Page 25 of Perfect People


  ‘I don’t have one. I wish that I did, believe me, but I don’t.’ She looked hard at each of them.

  Naomi felt herself being scrutinized, and she was confused. ‘How can a linguistic scientist tell us one thing and you tell us another?’

  The psychologist nodded in silent thought for some moments, then she said, ‘Does the expression epistemic boundedness mean anything to either of you?’

  ‘Epistemic boundedness?’ Naomi repeated, shaking her head.

  ‘Yes,’ John said, ‘I know about it.’

  ‘Could you explain it to your wife?’

  John shrugged, as if hesitant for a moment, then turned to Naomi. ‘What it basically means is that human intelligence has a ceiling. That humans are hardwired with a certain level of intelligence. That there are biological limits. Just as there are limits on other aspects of human beings.’

  He looked at the psychologist for confirmation. She nodded for him to go on.

  ‘For instance, the four-minute mile. We know it can be broken by a few seconds, but no human is ever going to run a one-minute mile. Probably not even a three-minute mile.’ He exchanged an awkward glance with Naomi.

  One of Dr Dettore’s might, her face said.

  ‘It’s the same with height,’ John went on. ‘Most humans are within a certain range. You get occasional exceptions, but seven and a half feet is about the upper limit – you’re never going to find a human who is fifteen feet tall.’ He looked back at the psychologist. ‘What you’re saying, if I’m understanding you correctly, is that this feat of language by Luke and Phoebe is the equivalent of – like – a one-minute mile, or a fifteen-foot-tall human?’

  ‘That’s exactly right.’

  John caught Naomi’s eye, then looked away sharply. He had not realized the full significance of what Luke and Phoebe were doing before, and now he did, he wasn’t sure how he felt about it.

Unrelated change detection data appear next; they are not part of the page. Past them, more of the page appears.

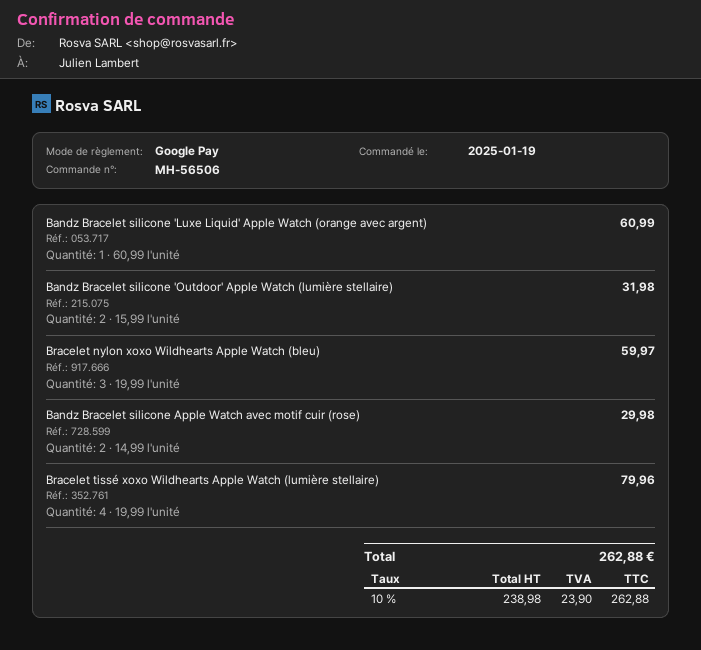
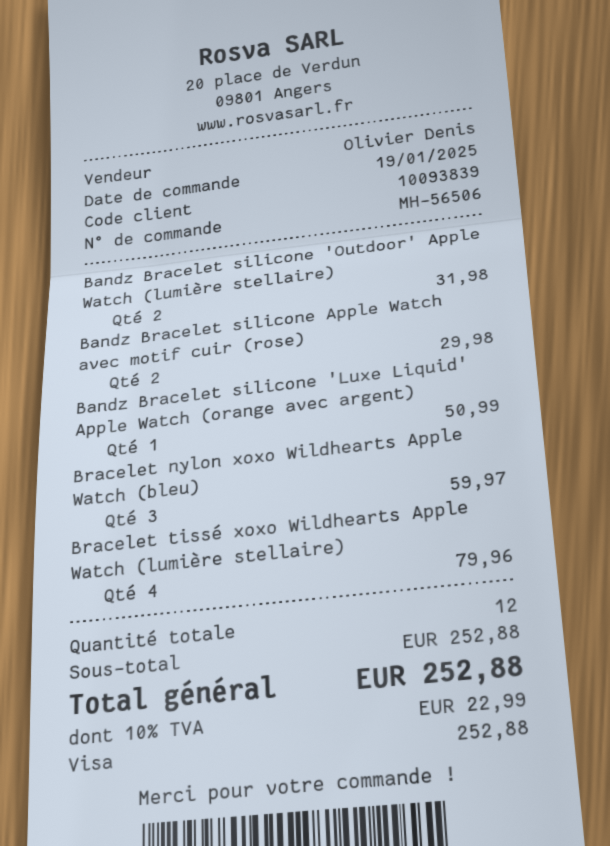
payment method: Google Pay -> Visa
Bandz Bracelet silicone 'Luxe Liquid' Apple Watch (orange avec argent): 1 for 60.99 -> 1 for 50.99
tax: 10% = 23.90 -> 10% = 22.99
total: 262.88 -> 252.88

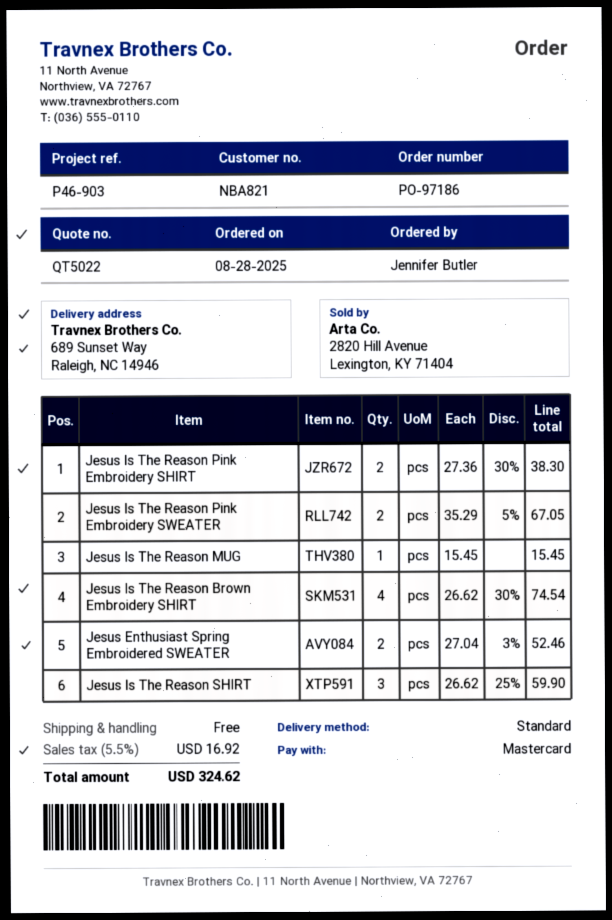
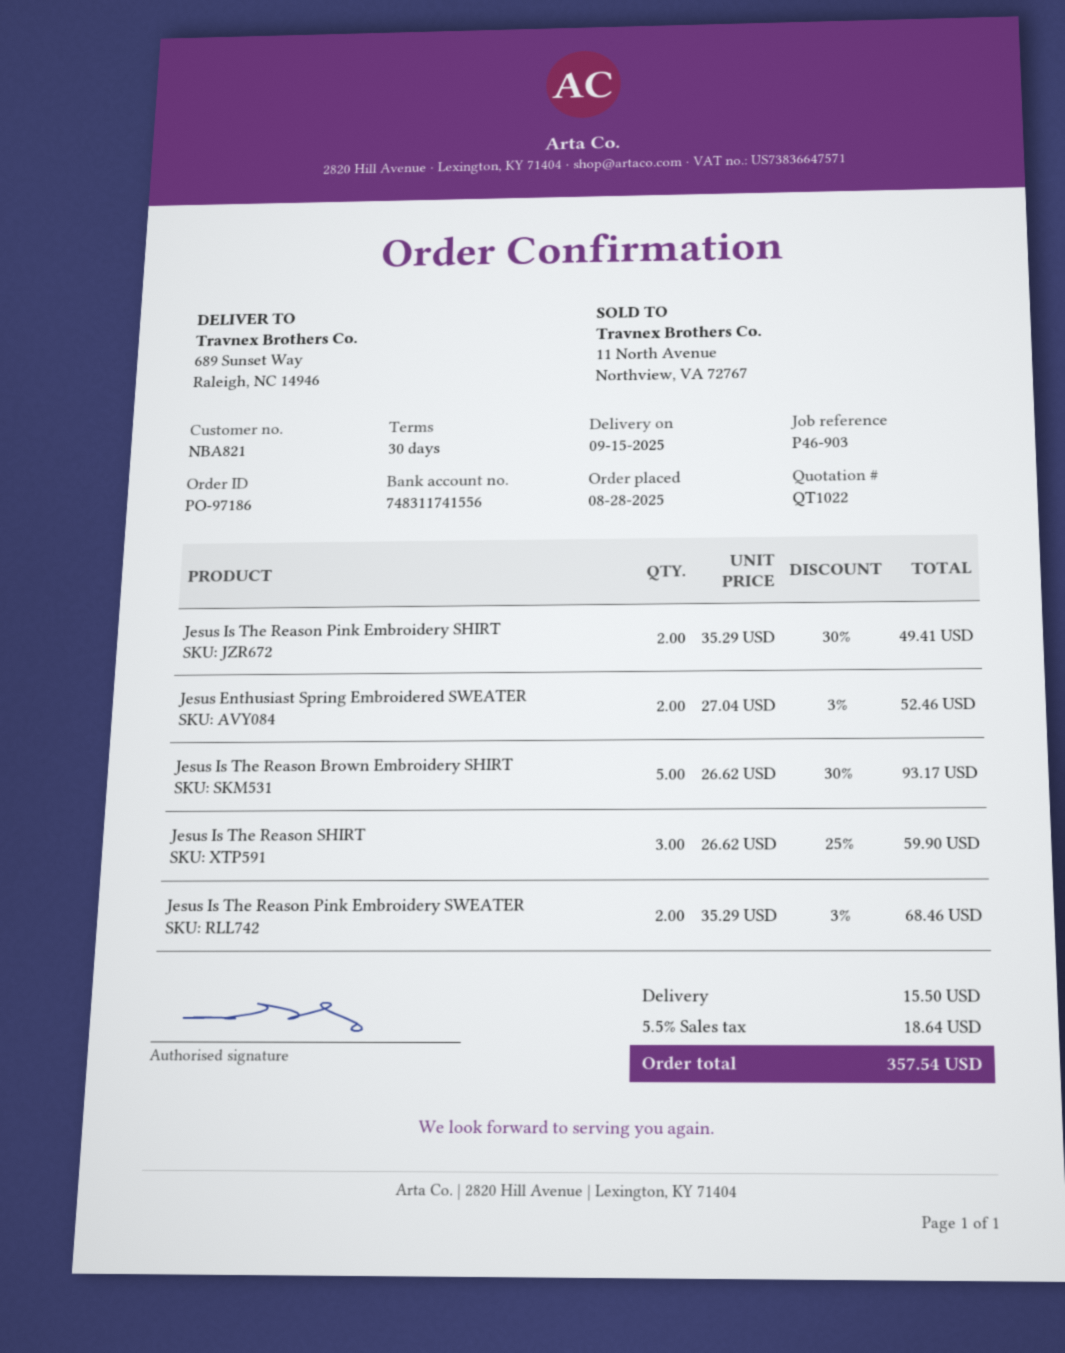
quote number: QT5022 -> QT1022
Jesus Is The Reason Pink Embroidery SHIRT: 2 x 27.36 - 30% = 38.30 -> 2 x 35.29 - 30% = 49.41
Jesus Is The Reason Pink Embroidery SWEATER: 2 x 35.29 - 5% = 67.05 -> 2 x 35.29 - 3% = 68.46
Jesus Is The Reason MUG: 1 x 15.45 = 15.45 -> none
Jesus Is The Reason Brown Embroidery SHIRT: 4 x 26.62 - 30% = 74.54 -> 5 x 26.62 - 30% = 93.17
shipping: 0.00 -> 15.50
tax: 5.5% = 16.92 -> 5.5% = 18.64
total: 324.62 -> 357.54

  ‘So how come Chetwynde-Cunningham didn’t tell you that?’ Naomi asked.

  John looked at her, then at the psychologist, then back at his wife. ‘He did. That is exactly what he said. I thought perhaps he was exaggerating, but now I realize that probably he wasn’t.’

  ‘You are saying that our children are performing a mathematical feat that is beyond the capability of any living human being?’

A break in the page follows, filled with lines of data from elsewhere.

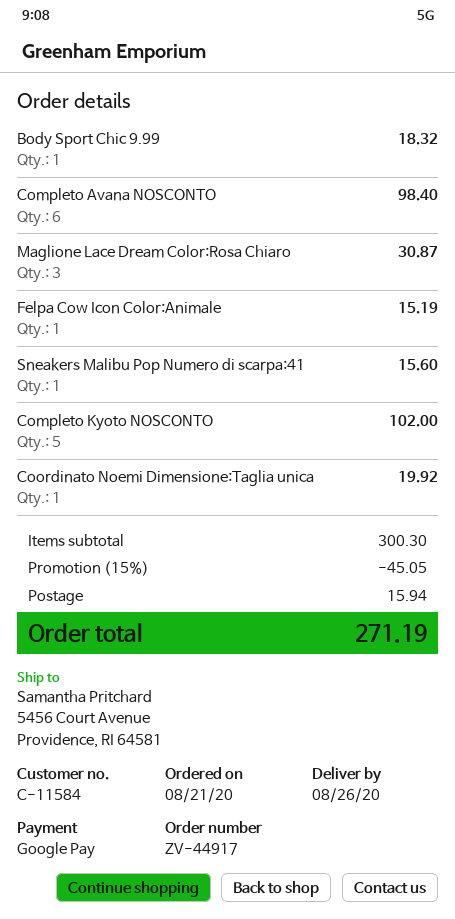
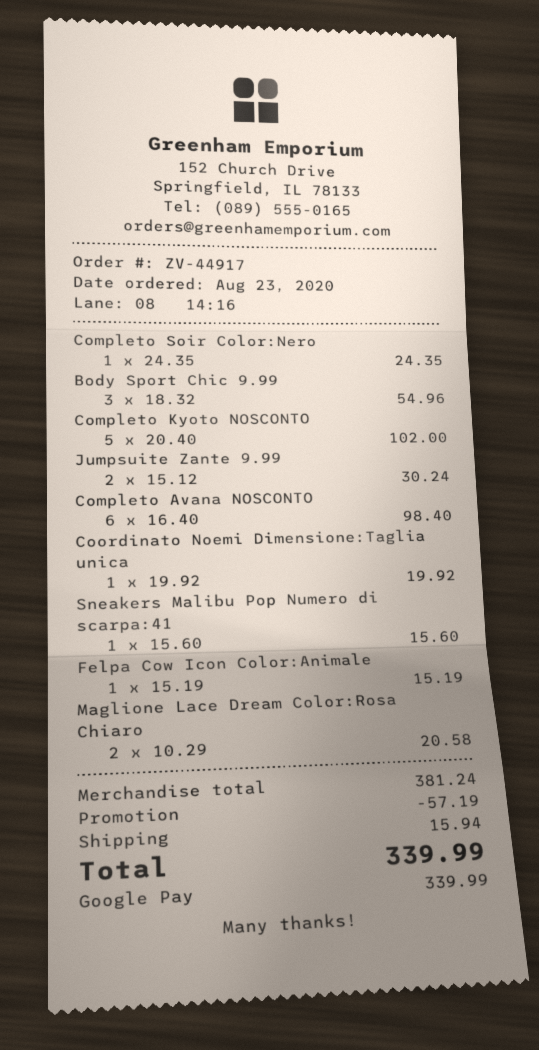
order date: 2020-08-21 -> 2020-08-23
Body Sport Chic 9.99: 1 for 18.32 -> 3 for 54.96
Maglione Lace Dream Color:Rosa Chiaro: 3 for 30.87 -> 2 for 20.58
Completo Soir Color:Nero: none -> 1 for 24.35
Jumpsuite Zante 9.99: none -> 2 for 30.24
subtotal: 300.30 -> 381.24
discount: 45.05 -> 57.19
total: 271.19 -> 339.99

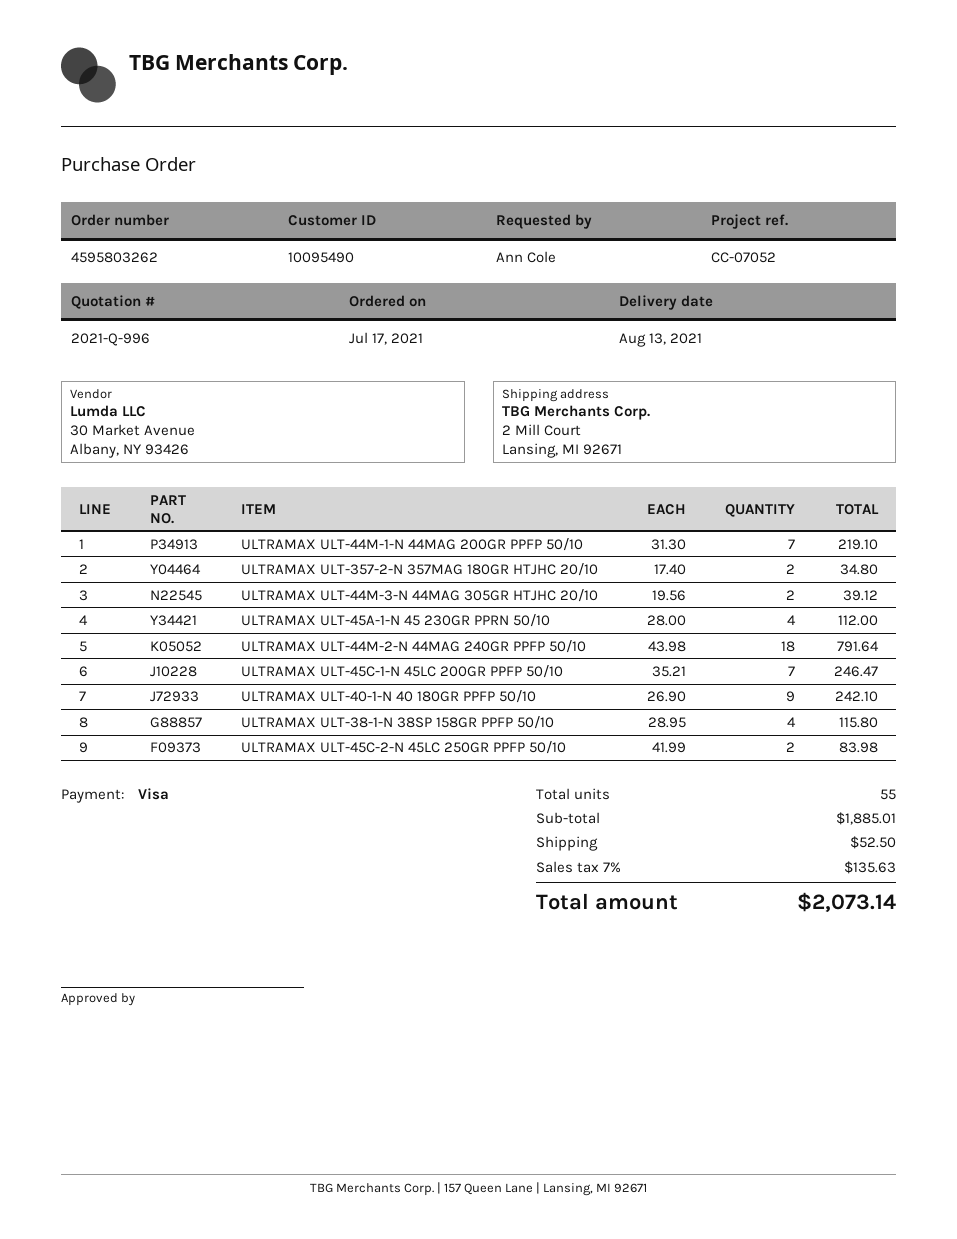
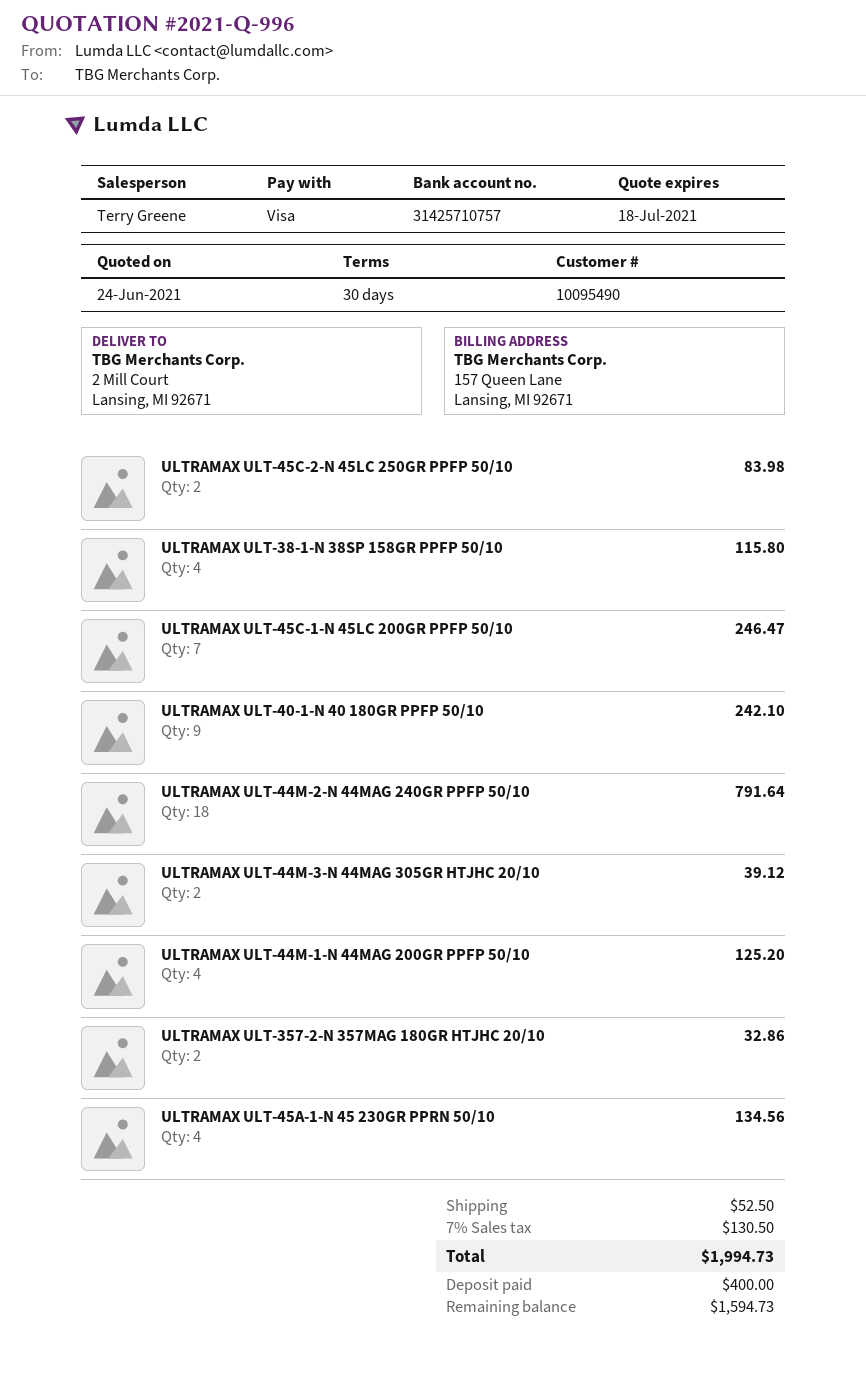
ULTRAMAX ULT-44M-1-N 44MAG 200GR PPFP 50/10: 7 for 219.10 -> 4 for 125.20
ULTRAMAX ULT-357-2-N 357MAG 180GR HTJHC 20/10: 2 for 34.80 -> 2 for 32.86
ULTRAMAX ULT-45A-1-N 45 230GR PPRN 50/10: 4 for 112.00 -> 4 for 134.56
tax: 7% = 135.63 -> 7% = 130.50
total: 2073.14 -> 1994.73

  ‘Beyond any human being who has ever lived, I would imagine, Mrs Klaesson.’ The psychologist looked dubiously at John and Naomi. ‘I think the next step would be for me to see Luke and Phoebe. Ideally I would like to observe them at playschool.’

  Naomi felt her cheeks burning. ‘The reason – the main reason that we came here is – because—’ She glanced at John for support, then back at Dr Michaelides. ‘Because I was asked not to bring them back to playschool.’

  The psychologist nodded. ‘Yes, but I think I could have a word with the playschool leader and ask if she would let them come back with me observing – I’ve done this quite a few times and it is not usually a problem.’

  ‘Anything you could do, we’d be very grateful for,’ Naomi said.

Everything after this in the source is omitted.